DATA TO USE -

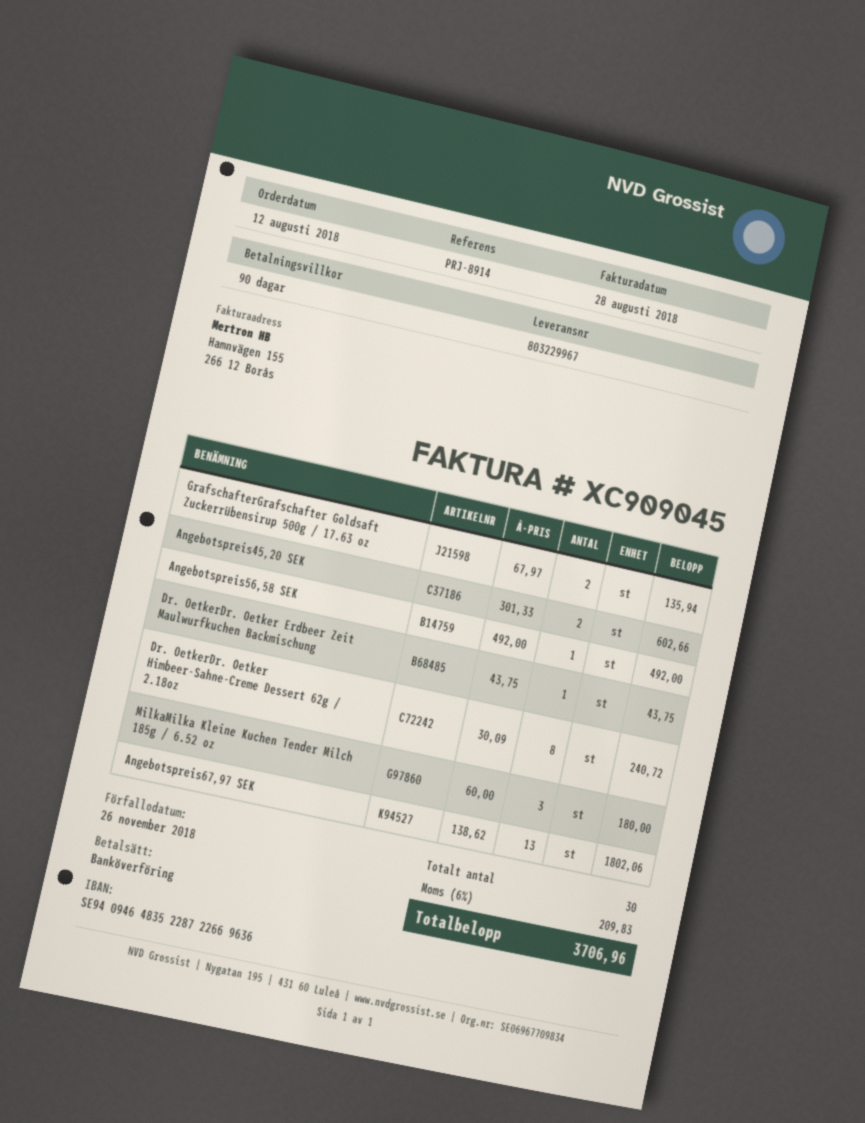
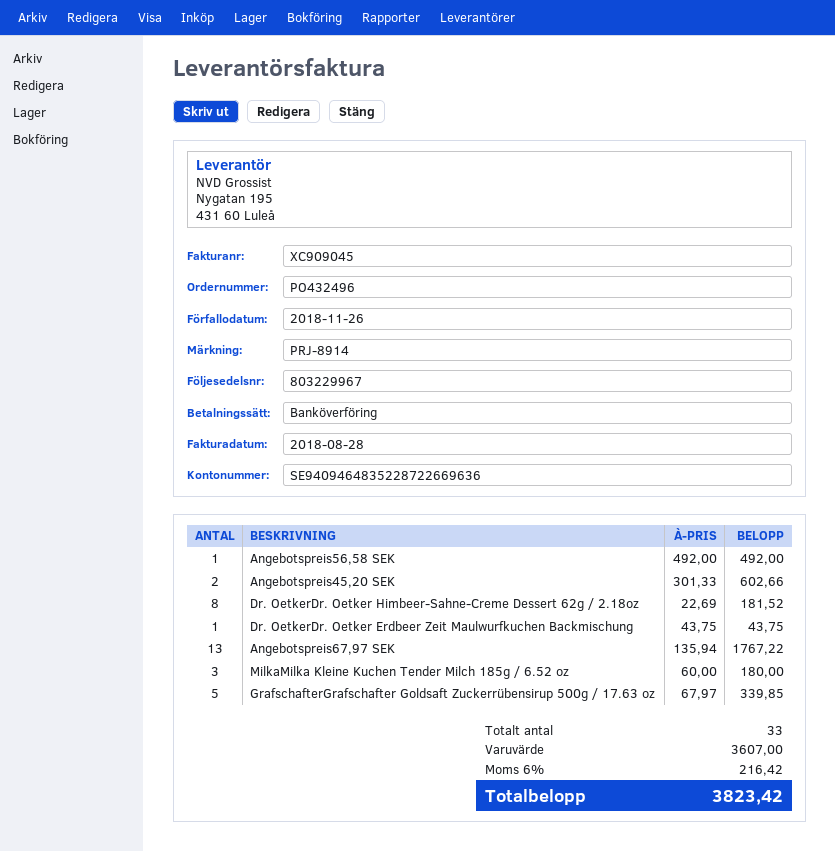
GrafschafterGrafschafter Goldsaft Zuckerrübensirup 500g / 17.63 oz: 2 x 67.97 = 135.94 -> 5 x 67.97 = 339.85
Dr. OetkerDr. Oetker Himbeer-Sahne-Creme Dessert 62g / 2.18oz: 8 x 30.09 = 240.72 -> 8 x 22.69 = 181.52
Angebotspreis67,97 SEK: 13 x 138.62 = 1802.06 -> 13 x 135.94 = 1767.22
total quantity: 30 -> 33
tax: 6% = 209.83 -> 6% = 216.42
total: 3706.96 -> 3823.42

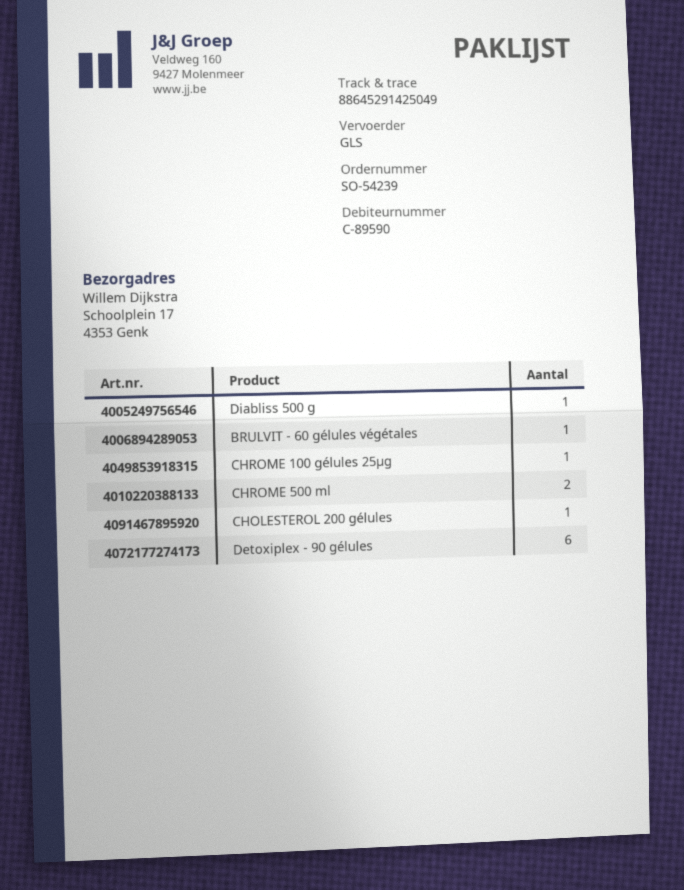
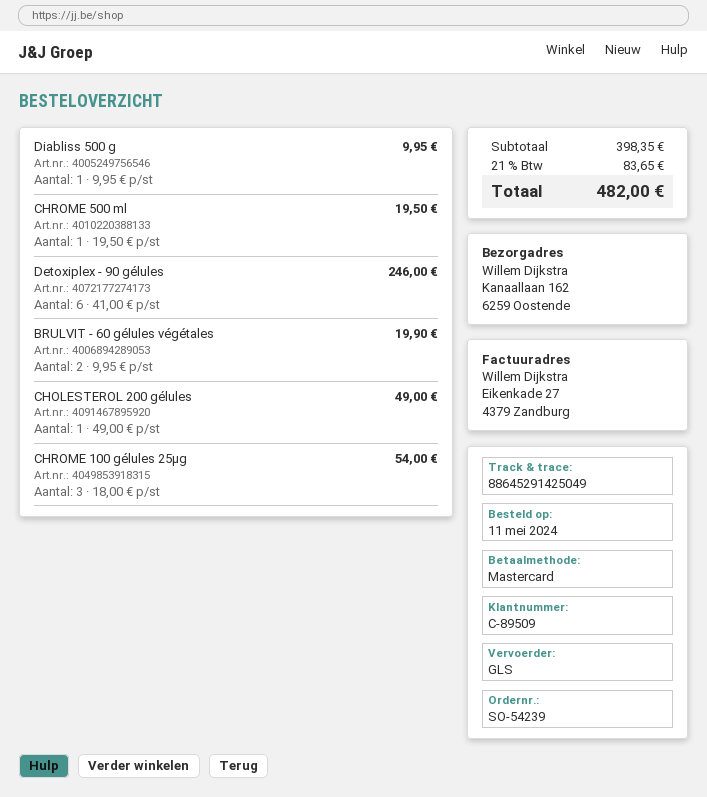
customer number: C-89590 -> C-89509
ship to: Schoolplein 17, 4353 Genk -> Kanaallaan 162, 6259 Oostende
BRULVIT - 60 gélules végétales: 1 -> 2
CHROME 100 gélules 25µg: 1 -> 3
CHROME 500 ml: 2 -> 1

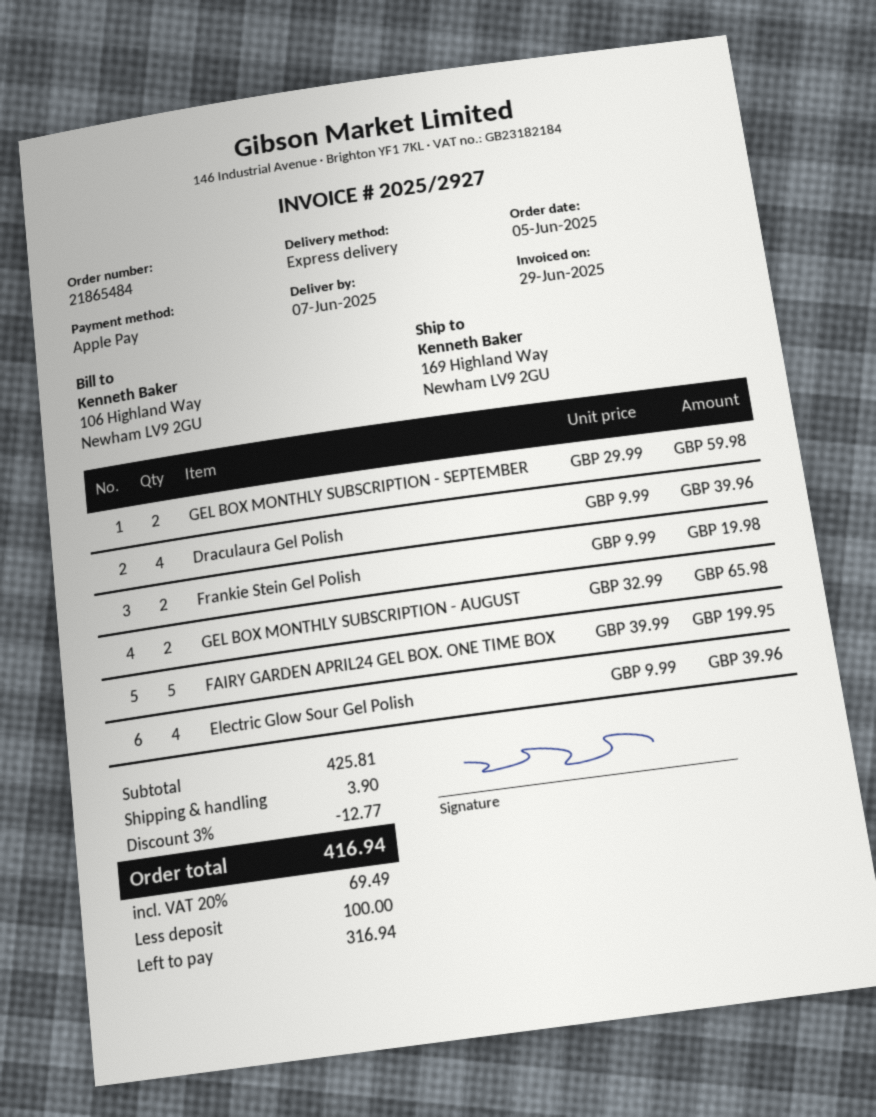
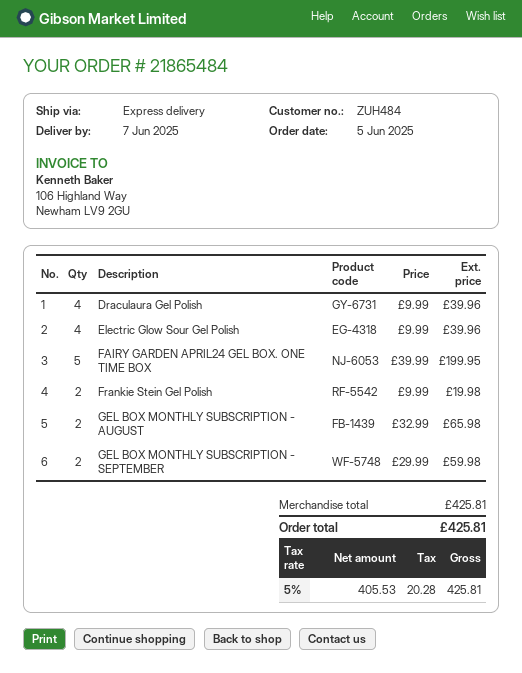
discount: 3% = 12.77 -> none
shipping: 3.90 -> none
tax: 20% = 69.49 -> 5% = 20.28
total: 416.94 -> 425.81

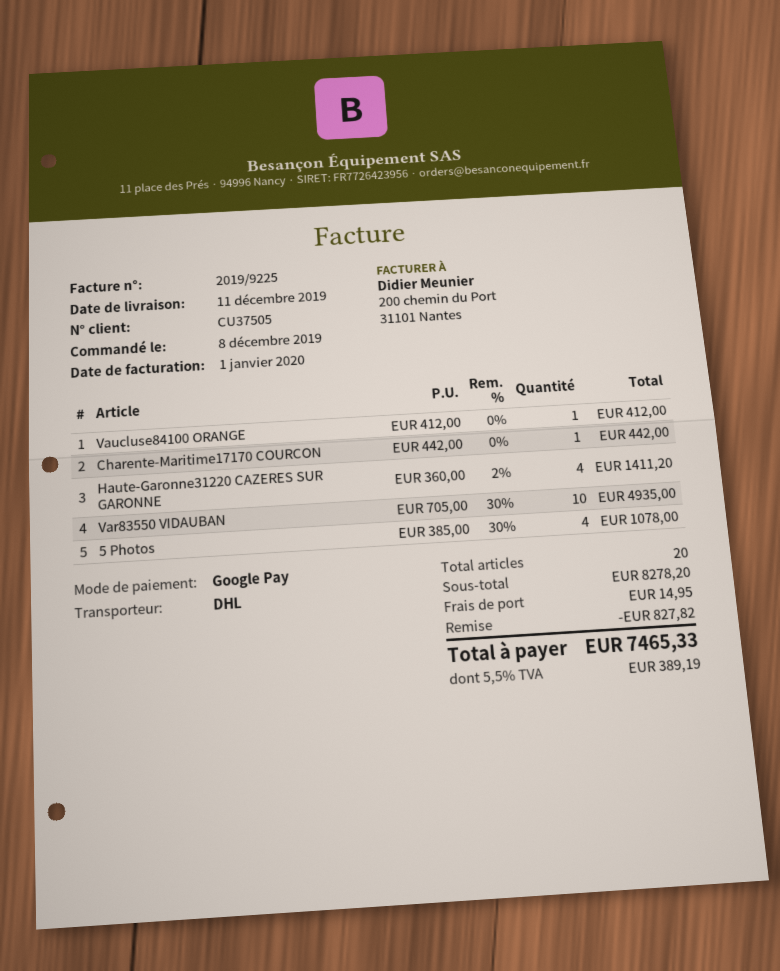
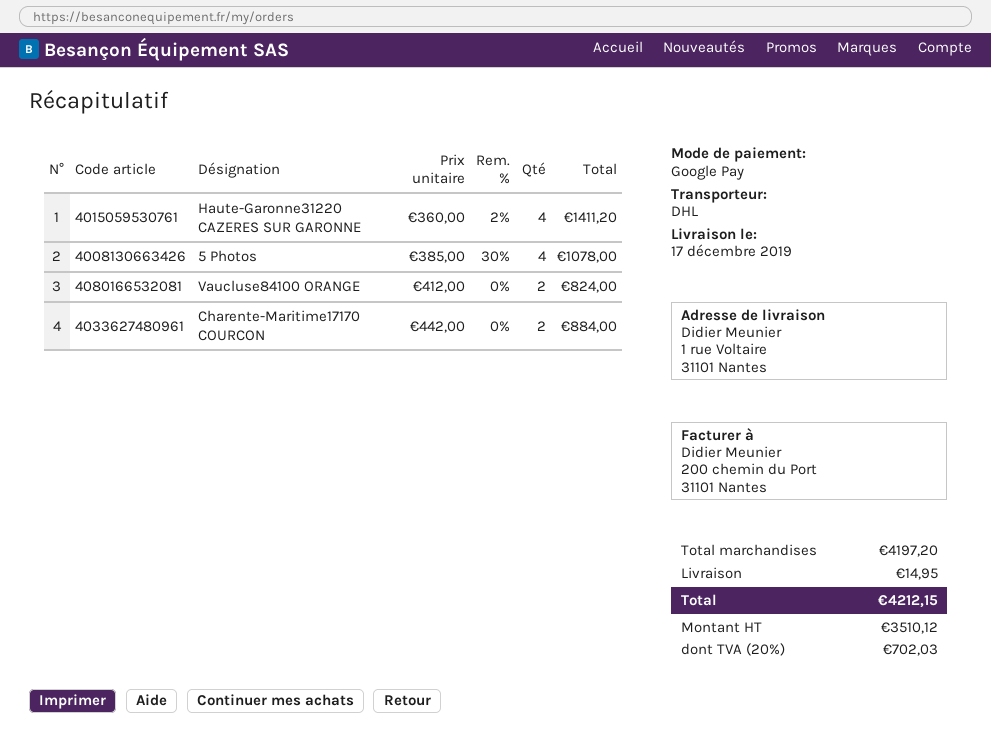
delivery date: 2019-12-11 -> 2019-12-17
Vaucluse84100 ORANGE: 1 x 412.00 = 412.00 -> 2 x 412.00 = 824.00
Charente-Maritime17170 COURCON: 1 x 442.00 = 442.00 -> 2 x 442.00 = 884.00
Var83550 VIDAUBAN: 10 x 705.00 - 30% = 4935.00 -> none
subtotal: 8278.20 -> 4197.20
discount: 827.82 -> none
tax: 5.5% = 389.19 -> 20% = 702.03
total: 7465.33 -> 4212.15

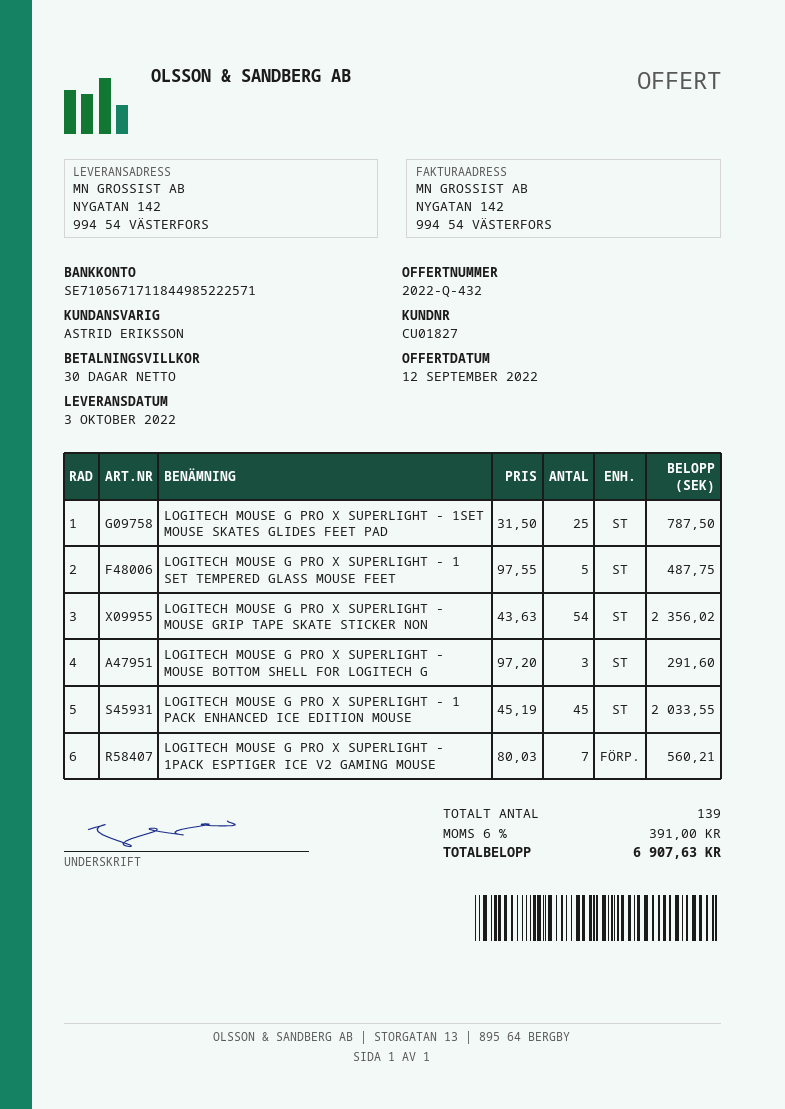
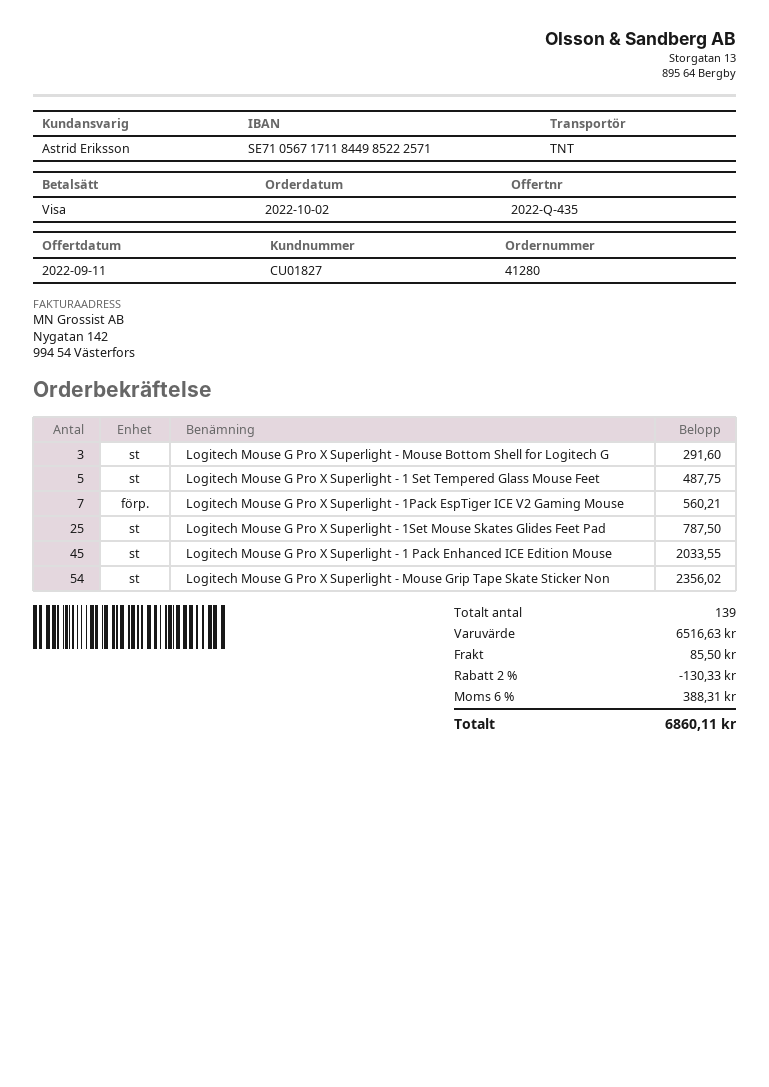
quote number: 2022-Q-432 -> 2022-Q-435
quote date: 2022-09-12 -> 2022-09-11
discount: none -> 2% = 130.33
shipping: none -> 85.50
tax: 6% = 391.00 -> 6% = 388.31
total: 6907.63 -> 6860.11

WORK INSTRUCTION - Going through the entries, return every line holding the word "none".

SOLUTION TO THE PROBLEM -
discount: 3% = 12.77 -> none
shipping: 3.90 -> none
Var83550 VIDAUBAN: 10 x 705.00 - 30% = 4935.00 -> none
discount: 827.82 -> none
discount: none -> 2% = 130.33
shipping: none -> 85.50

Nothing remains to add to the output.